Holiest among all the traditions of Islam, Ramadan is 30 solemn days of prayer and fasting marked with a period of charity and ended in festivity. It is observed during the ninth month of the Islamic calendar, a lunar calendar composed of 12 months used by Muslims internationally to date events related to the faith. With it, the five pillars of Islam, observed during Ramadan, is maintained in synchronicity by all Muslim communities worldwide.
The five pillars as mentioned above are Shahadah, Salat, Sawm, Hajj, and Zakat al-Fitr.
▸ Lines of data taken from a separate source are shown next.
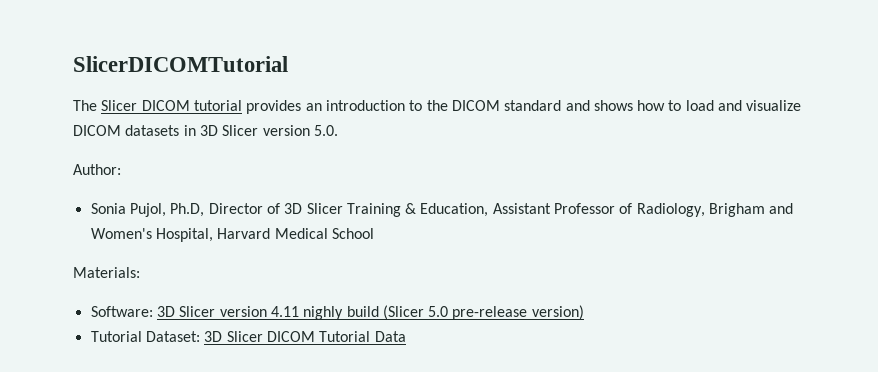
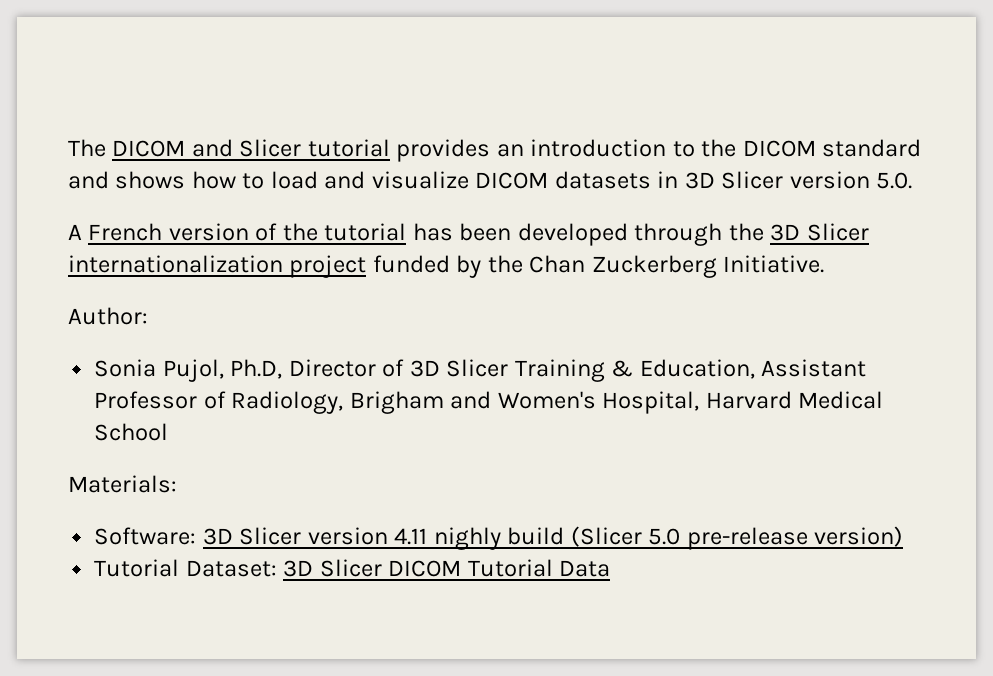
[73,56,288,72] [73,100,190,111] SlicerDICOMTutorial // The Slicer DICOM -> [68,139,302,157] The DICOM and Slicer
(338, 130) none -> [68,223,869,246] [68,255,825,278] // A French version of the tutorial has been developed through the 3D Slicer internationalization project funded by the Chan Zuckerberg Initiative.

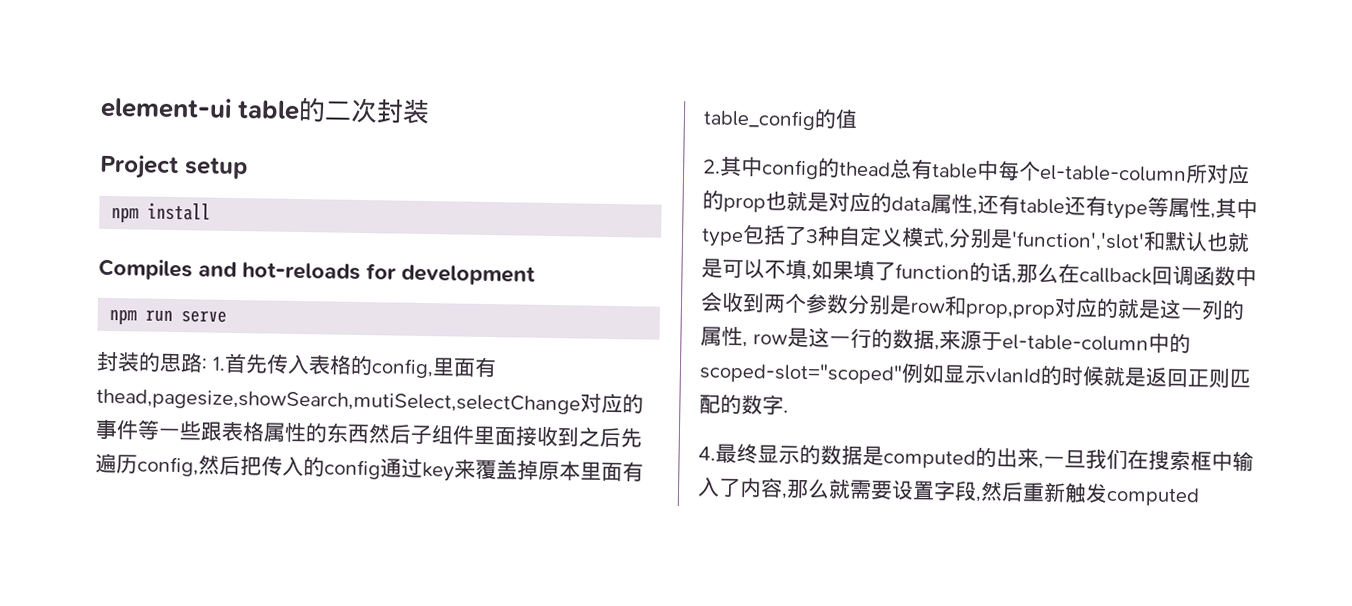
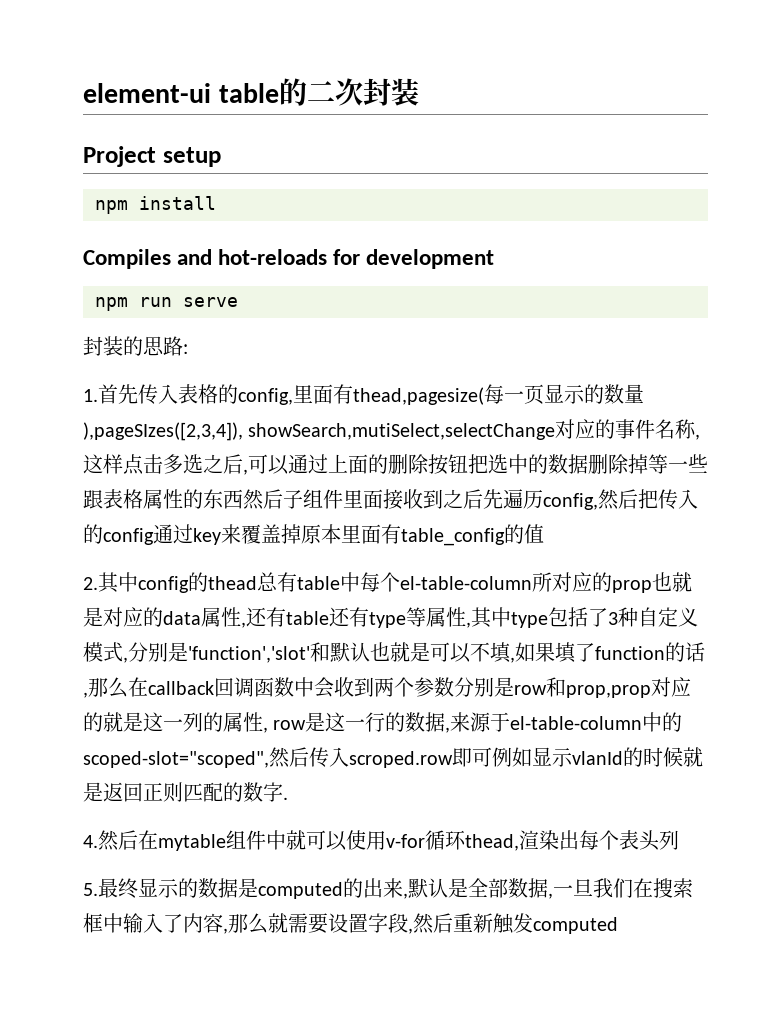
(208, 364) none -> (188, 349) //
[96,388,644,415] [95,419,139,440] thead,pagesize,showSearch,mutiSelect,selectChange对应的事件 -> [353,384,644,405] [83,419,701,441] [83,454,648,475] thead,pagesize(每一页显示的数量),pageSIzes([2,3,4]), showSearch,mutiSelect,selectChange对应的事件名称,这样点击多选之后,可以通过上面的删除按钮把选中的数据删除掉
[699,362,903,385] scoped-slot="scoped" -> [83,747,492,768] scoped-slot="scoped",然后传入scroped.row即可
(716, 453) none -> [98,830,679,851] [83,883,98,896] 然后在mytable组件中就可以使用v-for循环thead,渲染出每个表头列 // 5.
(1044, 465) none -> [408,878,553,899] 默认是全部数据,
The first pillar, Shahadah, is a simple statement of the core Islamic belief, uttered in Arabic: la ilaha illallah Muhammadun rasulu-llah translated as "Theres no god but God; Muhammad is Gods messenger." Not only is this a statement that takes a higher importance during Ramadan, it is also a declaration crucial to the process of conversion to Islam.
The second, Salat, is composed of five prayers that must be performed daily at the proper times, preferably in a mosque. The third, Hajj, is the pilgrimage to the holy city of Mecca, a task that must be performed at least once in the entire life of a Muslim.
The fourth, Sawm, is the obligatory ritual fasting done from dawn to dusk for the whole duration of the Ramadan. The fifth pillar, Zakat al-Fitr, is Sawms traditional end, wherein wealthier Muslims reach down to the less fortunate and offer their help through alms.
Each of these pillars symbolizes the loving and sacrificial nature of Islamic faith, and Zakat al-Fitr is the one that ties all of them together before the day of Eid.
Zakat al-Fitr, now internationally known as Fitrana, is a period in the last days of the Sawm when the financially able reach out to those who have less, through charity or Ramadan donation. Each Muslim must give a preset minimum or a fraction of their income to appointed institutions or go on foot and do it personally to the person or community he or she deems to be in need of help. This task is appointed to all Muslims, regardless of age and financial standing, though guardians should pay for dependents who are not yet able.
Fitrana is not a tradition that displays the contrast between the wealthy and the poor, though for some it appears to be so. The Fitranas purest aim is to unite everyone in all walks of life on the final days of the Ramadan. One of its many purposes is to promote brotherhood and healthy dependence among all Muslims, as all had been, or will be, poor at some point in their lives. Another purpose is to help the less fortunate celebrate the feast held on the day of Eid.
Such a loving tradition allows for all Muslims to band together as a community. Muslims with the highest financial standing are obliged to pay the Fitrana in coin, but like the least fortunate, they can also perform good deeds for those with less. And after the arduous tasks of fasting and charity, all Muslims will be rewarded with a healthier spirit, as promised on the day of the revelation of the Quran to the prophet Muhammad.